Work item
Line for line, return the data exactly, omitting all pictures.

Change listing data:
++++++++++

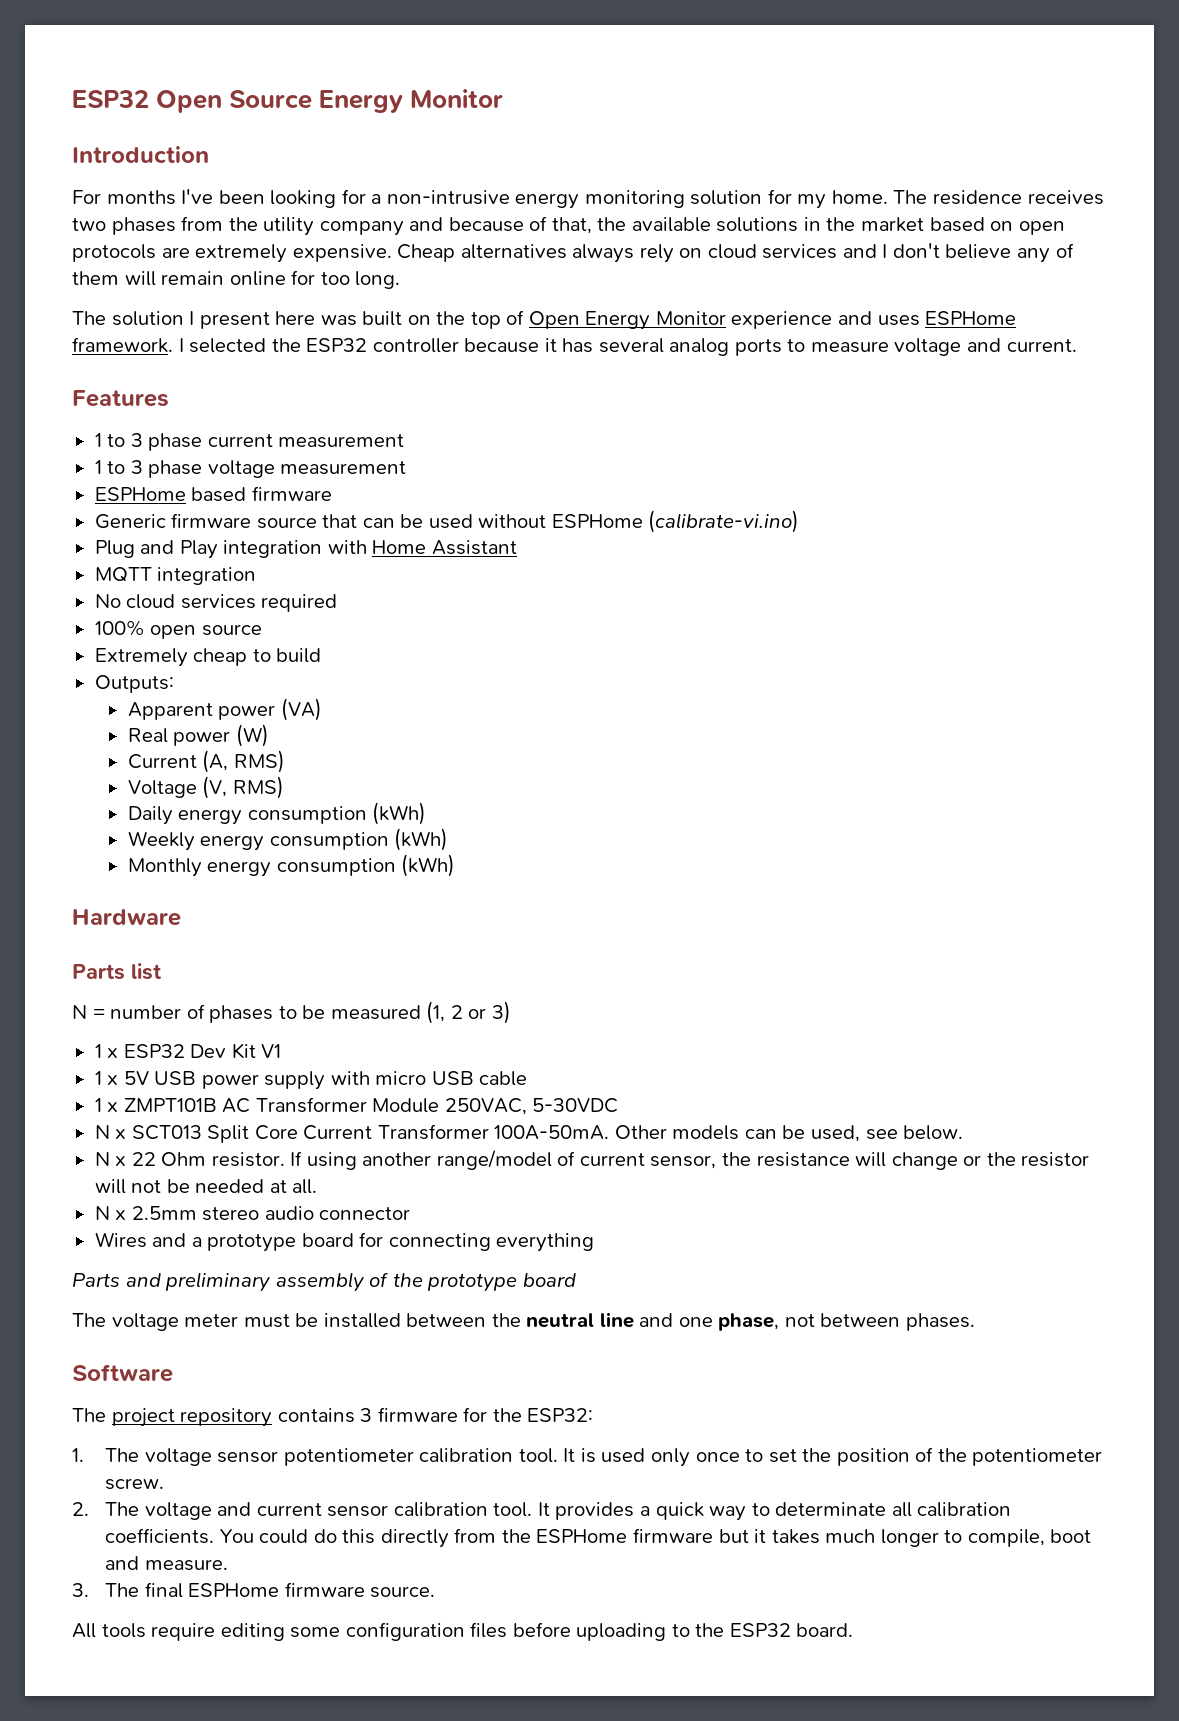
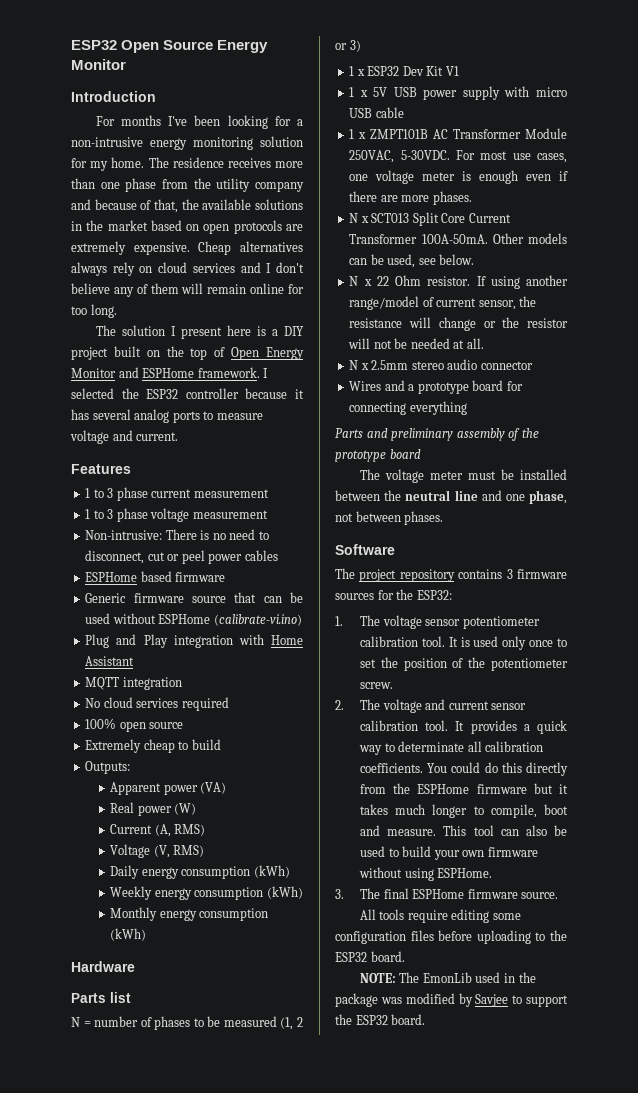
- The residence receives two phases from the utility company and because of that, the available solutions in the market based on open protocols are extremely expensive.
+ The residence receives more than one phase from the utility company and because of that, the available solutions in the market based on open protocols are extremely expensive.
- The solution I present here was built on the top of Open Energy Monitor experience and uses ESPHome framework.
+ The solution I present here is a DIY project built on the top of Open Energy Monitor and ESPHome framework.
+ Non-intrusive: There is no need to disconnect, cut or peel power cables
- 1 x ZMPT101B AC Transformer Module 250VAC, 5-30VDC
+ 1 x ZMPT101B AC Transformer Module 250VAC, 5-30VDC. For most use cases, one voltage meter is enough even if there are more phases.
- The project repository contains 3 firmware for the ESP32:
+ The project repository contains 3 firmware sources for the ESP32:
+ This tool can also be used to build your own firmware without using ESPHome.
+ NOTE: The EmonLib used in the package was modified by Savjee to support the ESP32 board.

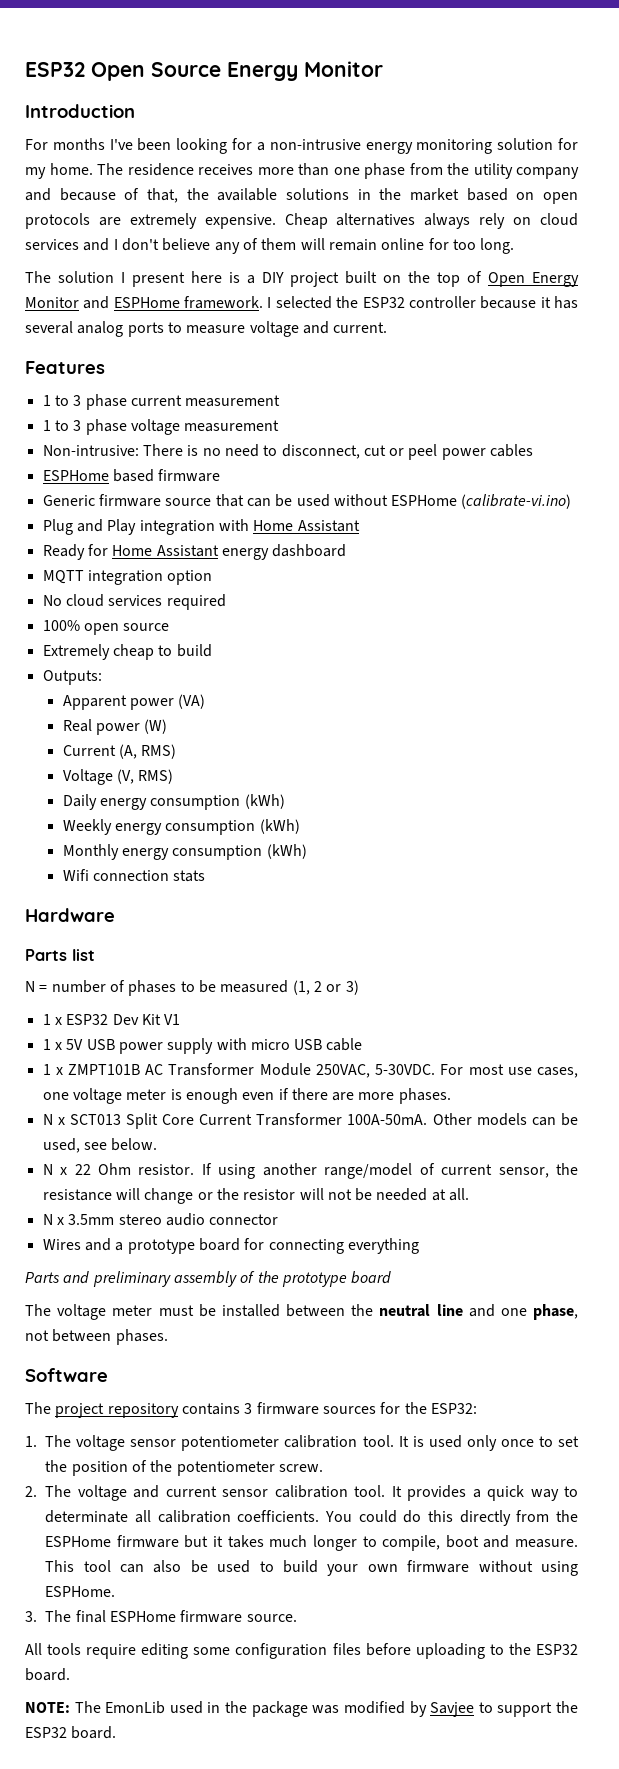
+ Ready for Home Assistant energy dashboard
- MQTT integration
+ MQTT integration option
+ Wifi connection stats
- N x 2.5mm stereo audio connector
+ N x 3.5mm stereo audio connector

++++++++++

Task solution
- The residence receives two phases from the utility company and because of that, the available solutions in the market based on open protocols are extremely expensive.
+ The residence receives more than one phase from the utility company and because of that, the available solutions in the market based on open protocols are extremely expensive.
- The solution I present here was built on the top of Open Energy Monitor experience and uses ESPHome framework.
+ The solution I present here is a DIY project built on the top of Open Energy Monitor and ESPHome framework.
+ Non-intrusive: There is no need to disconnect, cut or peel power cables
- 1 x ZMPT101B AC Transformer Module 250VAC, 5-30VDC
+ 1 x ZMPT101B AC Transformer Module 250VAC, 5-30VDC. For most use cases, one voltage meter is enough even if there are more phases.
- The project repository contains 3 firmware for the ESP32:
+ The project repository contains 3 firmware sources for the ESP32:
+ This tool can also be used to build your own firmware without using ESPHome.
+ NOTE: The EmonLib used in the package was modified by Savjee to support the ESP32 board.

+ Ready for Home Assistant energy dashboard
- MQTT integration
+ MQTT integration option
+ Wifi connection stats
- N x 2.5mm stereo audio connector
+ N x 3.5mm stereo audio connector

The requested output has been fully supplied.